Copy out, exactly as written, only the line containing "color: #ffffff;" and the lines after it through the end of the records.

DATASET CONTENT
=== Section Start ===
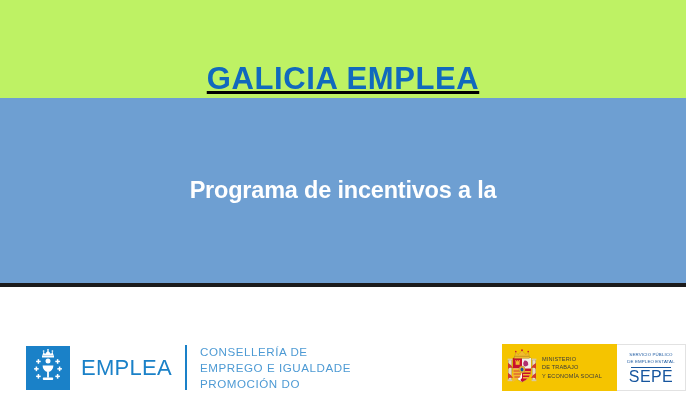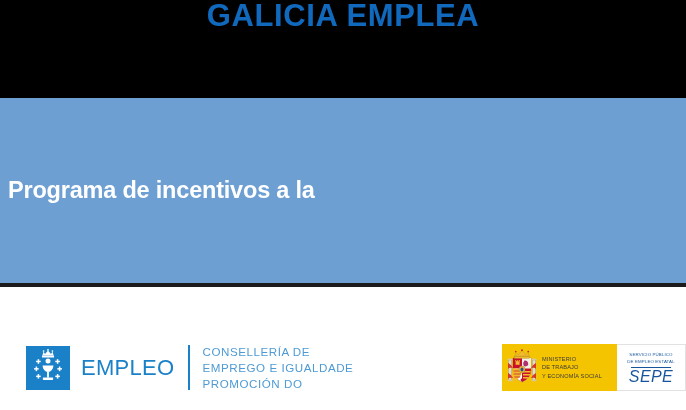--- a/index.html
+++ b/index.html
@@ -16,23 +16,23 @@
     position: relative;
   }
 
   
   .header-title-bar {
     position: absolute;
     left: 0;
     top: 0;
     width: 686px;
     height: 98px;
-    background: #000000;
-    display: flex;
-    align-items: flex-start;
+    background: #bef264;
+    display: flex;
+    align-items: flex-end;
     justify-content: center;
     text-decoration: underline;
   }
   .header-title {
     font-family: "Liberation Sans", sans-serif;
     font-size: 31px;
     font-weight: bold;
     letter-spacing: 0.6px;
     color: #1169bd;
     line-height: 1;
@@ -44,21 +44,21 @@
   
   .banner {
     position: absolute;
     left: 0;
     top: 98px;
     width: 686px;
     height: 185px;
     background: #6e9fd2;
     display: flex;
     align-items: center;
-    justify-content: flex-start;
+    justify-content: center;
     box-sizing: border-box;
   }
   .banner-text {
     color: #ffffff;
     font-family: "Liberation Sans", sans-serif;
     font-weight: bold;
     font-size: 23.5px;
     line-height: 1.3;
     text-align: center;
     margin: 0;
@@ -198,21 +198,20 @@
     background: #16559e;
     margin: 1.5px 0 1px 0;
   }
   .sepe-word {
     color: #16559e;
     font-family: "Liberation Sans", sans-serif;
     font-size: 16px;
     font-weight: normal;
     letter-spacing: 0.4px;
     line-height: 1;
-    font-style: italic;
   }
 </style>
 </head>
 <body>
 
 <div class="header-title-bar">
   <h1 class="header-title">GALICIA EMPLEA</h1>
 </div>
 
 <div class="banner">
@@ -262,21 +261,21 @@
         <g fill="#ffffff">
           <circle cx="22" cy="15.0" r="2.5"></circle>
           <path d="M16.6 19.4 h10.8 a5.4 6.6 0 0 1 -10.8 0 Z"></path>
           <rect x="21.1" y="25.6" width="1.8" height="6.0"></rect>
           <rect x="16.9" y="31.6" width="10.2" height="2.3" rx="0.6"></rect>
         </g>
       </svg>
     </div>
 
     <div class="xunta-wordmark">
-      <span>EMPLEO</span>
+      <span>EMPLEA</span>
     </div>
 
     <div class="footer-divider"></div>
 
     <div class="consellaria">
       <span>CONSELLERÍA DE</span>
       <span>EMPREGO E IGUALDADE</span>
       <span>PROMOCIÓN DO</span>
     </div>
   </div>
=== Section End ===
OUTPUT OF THE EXERCISE
     color: #ffffff;
     font-family: "Liberation Sans", sans-serif;
     font-weight: bold;
     font-size: 23.5px;
     line-height: 1.3;
     text-align: center;
     margin: 0;
@@ -198,21 +198,20 @@
     background: #16559e;
     margin: 1.5px 0 1px 0;
   }
   .sepe-word {
     color: #16559e;
     font-family: "Liberation Sans", sans-serif;
     font-size: 16px;
     font-weight: normal;
     letter-spacing: 0.4px;
     line-height: 1;
-    font-style: italic;
   }
 </style>
 </head>
 <body>
 
 <div class="header-title-bar">
   <h1 class="header-title">GALICIA EMPLEA</h1>
 </div>
 
 <div class="banner">
@@ -262,21 +261,21 @@
         <g fill="#ffffff">
           <circle cx="22" cy="15.0" r="2.5"></circle>
           <path d="M16.6 19.4 h10.8 a5.4 6.6 0 0 1 -10.8 0 Z"></path>
           <rect x="21.1" y="25.6" width="1.8" height="6.0"></rect>
           <rect x="16.9" y="31.6" width="10.2" height="2.3" rx="0.6"></rect>
         </g>
       </svg>
     </div>
 
     <div class="xunta-wordmark">
-      <span>EMPLEO</span>
+      <span>EMPLEA</span>
     </div>
 
     <div class="footer-divider"></div>
 
     <div class="consellaria">
       <span>CONSELLERÍA DE</span>
       <span>EMPREGO E IGUALDADE</span>
       <span>PROMOCIÓN DO</span>
     </div>
   </div>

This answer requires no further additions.